§ Problem requirements: Below are records; the lines starting at the one with "KY | Fraction 2050: 0.0329 -> 0.0239" and ending at the one with "OR | Fraction 2035: 0.0149 -> 0.0147" must be reproduced exactly, both included. Pictures must not appear.

§ Material to process:
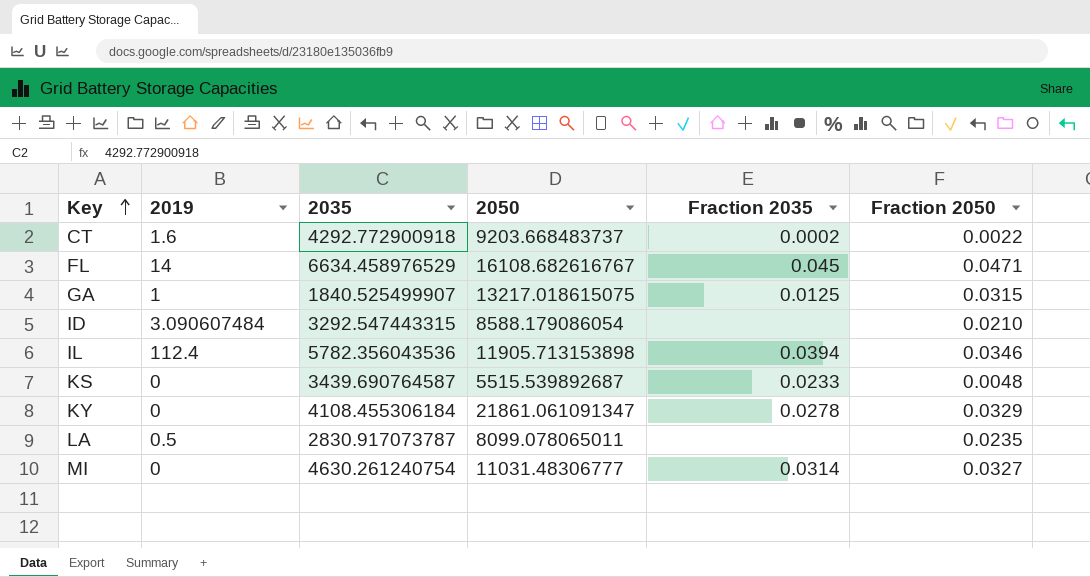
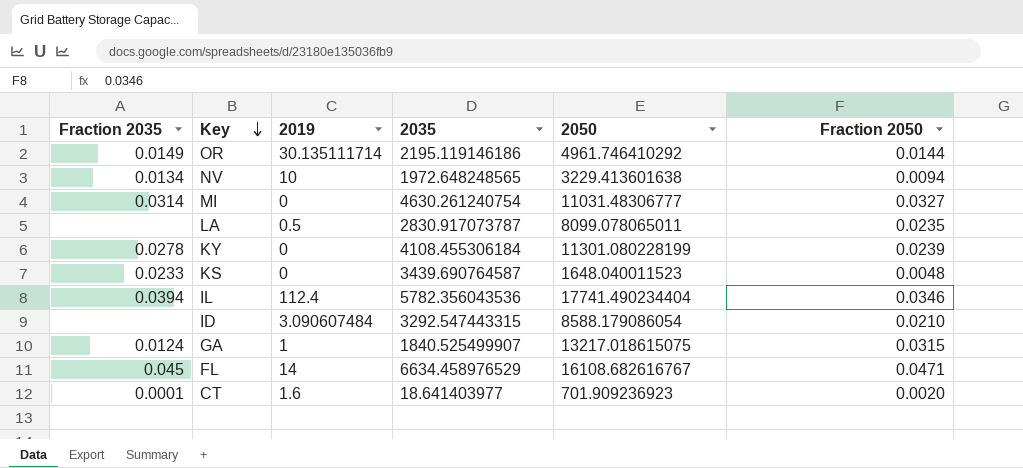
row order: Key ascending -> Key descending
column Fraction 2035 | position: 5 -> 1
row OR: none -> 0.0149 | 30.135111714 | 2195.119146186 | 4961.746410292 | 0.0144
row NV: none -> 0.0134 | 10 | 1972.648248565 | 3229.413601638 | 0.0094
KY | 2050: 21861.061091347 -> 11301.080228199
KY | Fraction 2050: 0.0329 -> 0.0239
KS | 2050: 5515.539892687 -> 1648.040011523
IL | 2050: 11905.713153898 -> 17741.490234404
GA | Fraction 2035: 0.0125 -> 0.0124
CT | Fraction 2035: 0.0002 -> 0.0001
CT | 2035: 4292.772900918 -> 18.641403977
CT | 2050: 9203.668483737 -> 701.909236923
CT | Fraction 2050: 0.0022 -> 0.0020

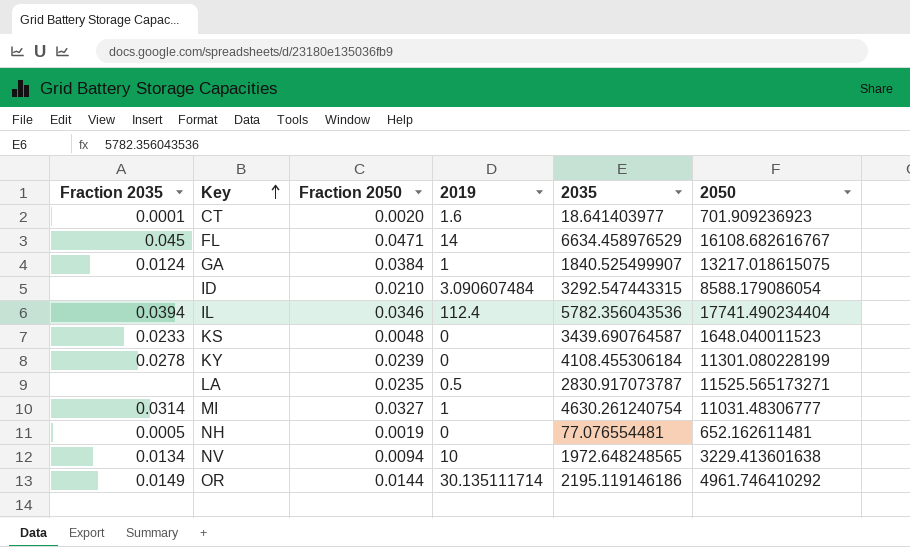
row order: Key descending -> Key ascending
column Fraction 2050 | position: 6 -> 3
GA | Fraction 2050: 0.0315 -> 0.0384
LA | 2050: 8099.078065011 -> 11525.565173271
MI | 2019: 0 -> 1
row NH: none -> 0.0005 | 0.0019 | 0 | 77.076554481 | 652.162611481

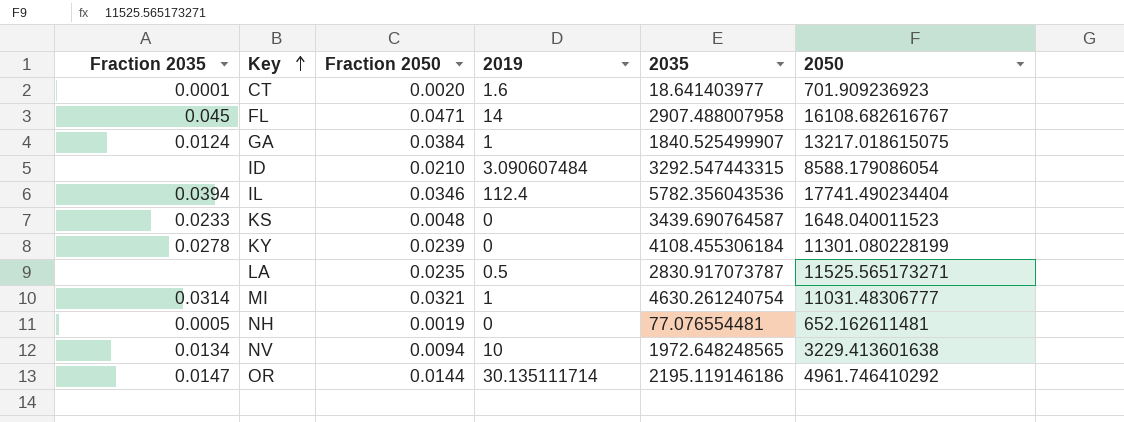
FL | 2035: 6634.458976529 -> 2907.488007958
MI | Fraction 2050: 0.0327 -> 0.0321
OR | Fraction 2035: 0.0149 -> 0.0147

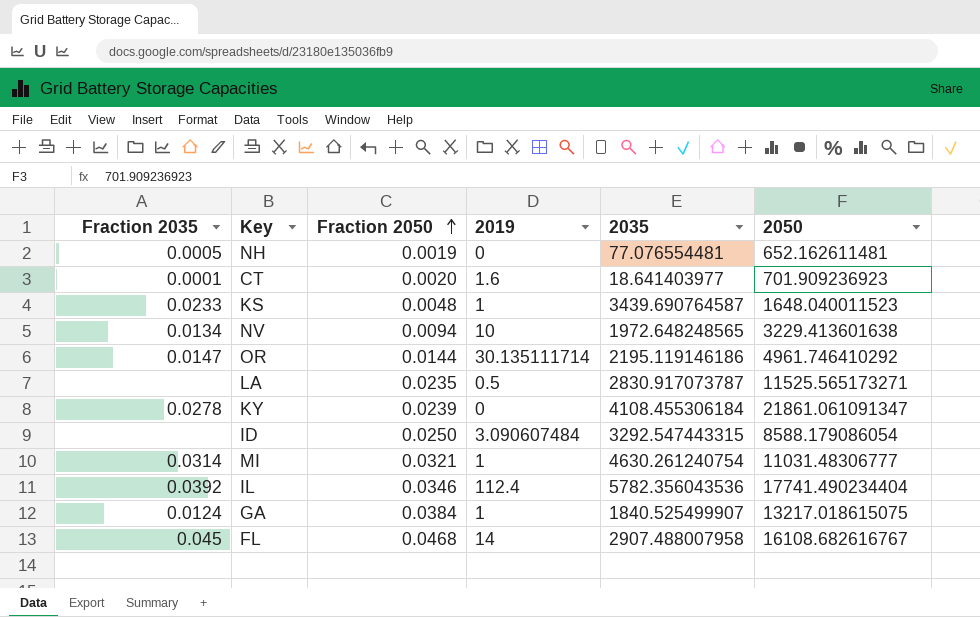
row order: Key ascending -> Fraction 2050 ascending
KS | 2019: 0 -> 1
KY | 2050: 11301.080228199 -> 21861.061091347
ID | Fraction 2050: 0.0210 -> 0.0250
IL | Fraction 2035: 0.0394 -> 0.0392
FL | Fraction 2050: 0.0471 -> 0.0468

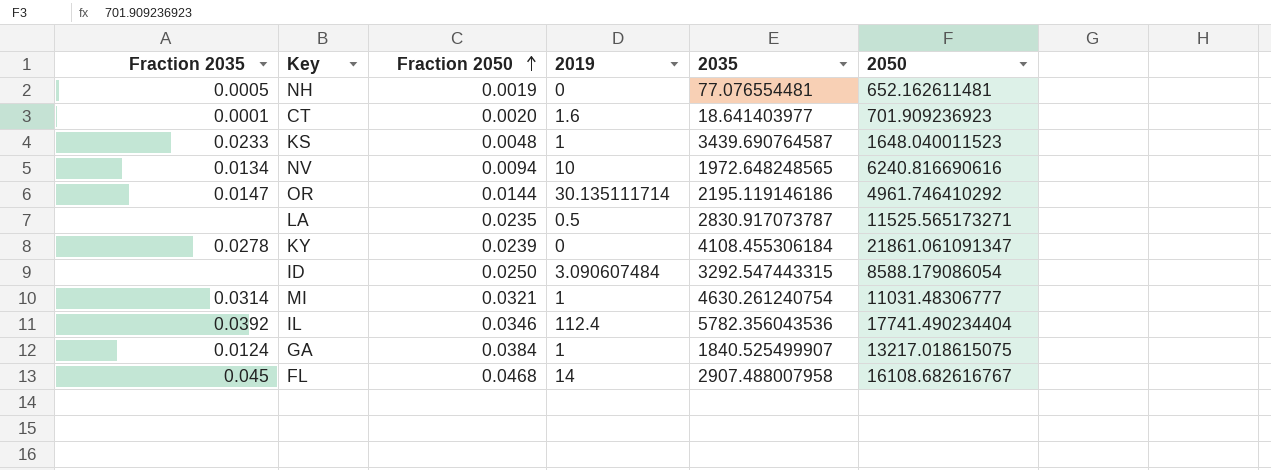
NV | 2050: 3229.413601638 -> 6240.816690616

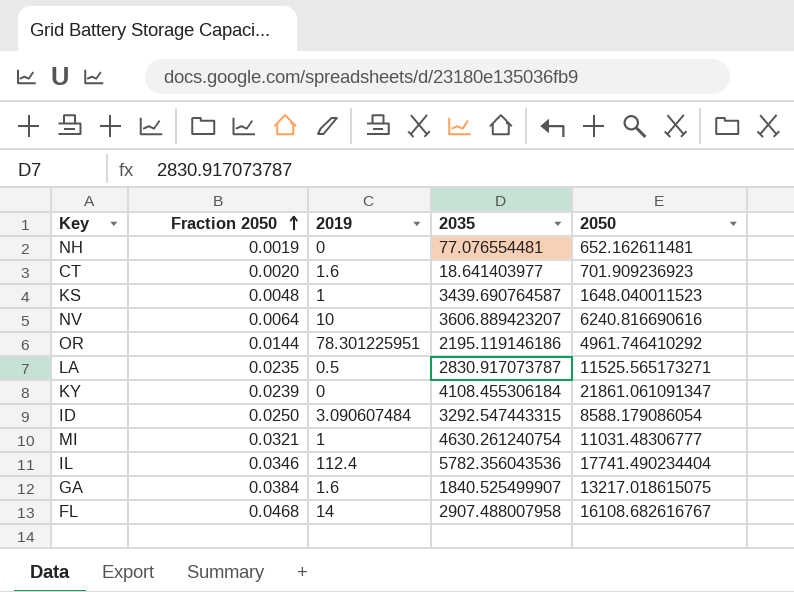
column Fraction 2035 | position: 1 -> none
NV | Fraction 2050: 0.0094 -> 0.0064
NV | 2035: 1972.648248565 -> 3606.889423207
OR | 2019: 30.135111714 -> 78.301225951
GA | 2019: 1 -> 1.6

§ Response to this exercise:
KY | Fraction 2050: 0.0329 -> 0.0239
KS | 2050: 5515.539892687 -> 1648.040011523
IL | 2050: 11905.713153898 -> 17741.490234404
GA | Fraction 2035: 0.0125 -> 0.0124
CT | Fraction 2035: 0.0002 -> 0.0001
CT | 2035: 4292.772900918 -> 18.641403977
CT | 2050: 9203.668483737 -> 701.909236923
CT | Fraction 2050: 0.0022 -> 0.0020

row order: Key descending -> Key ascending
column Fraction 2050 | position: 6 -> 3
GA | Fraction 2050: 0.0315 -> 0.0384
LA | 2050: 8099.078065011 -> 11525.565173271
MI | 2019: 0 -> 1
row NH: none -> 0.0005 | 0.0019 | 0 | 77.076554481 | 652.162611481

FL | 2035: 6634.458976529 -> 2907.488007958
MI | Fraction 2050: 0.0327 -> 0.0321
OR | Fraction 2035: 0.0149 -> 0.0147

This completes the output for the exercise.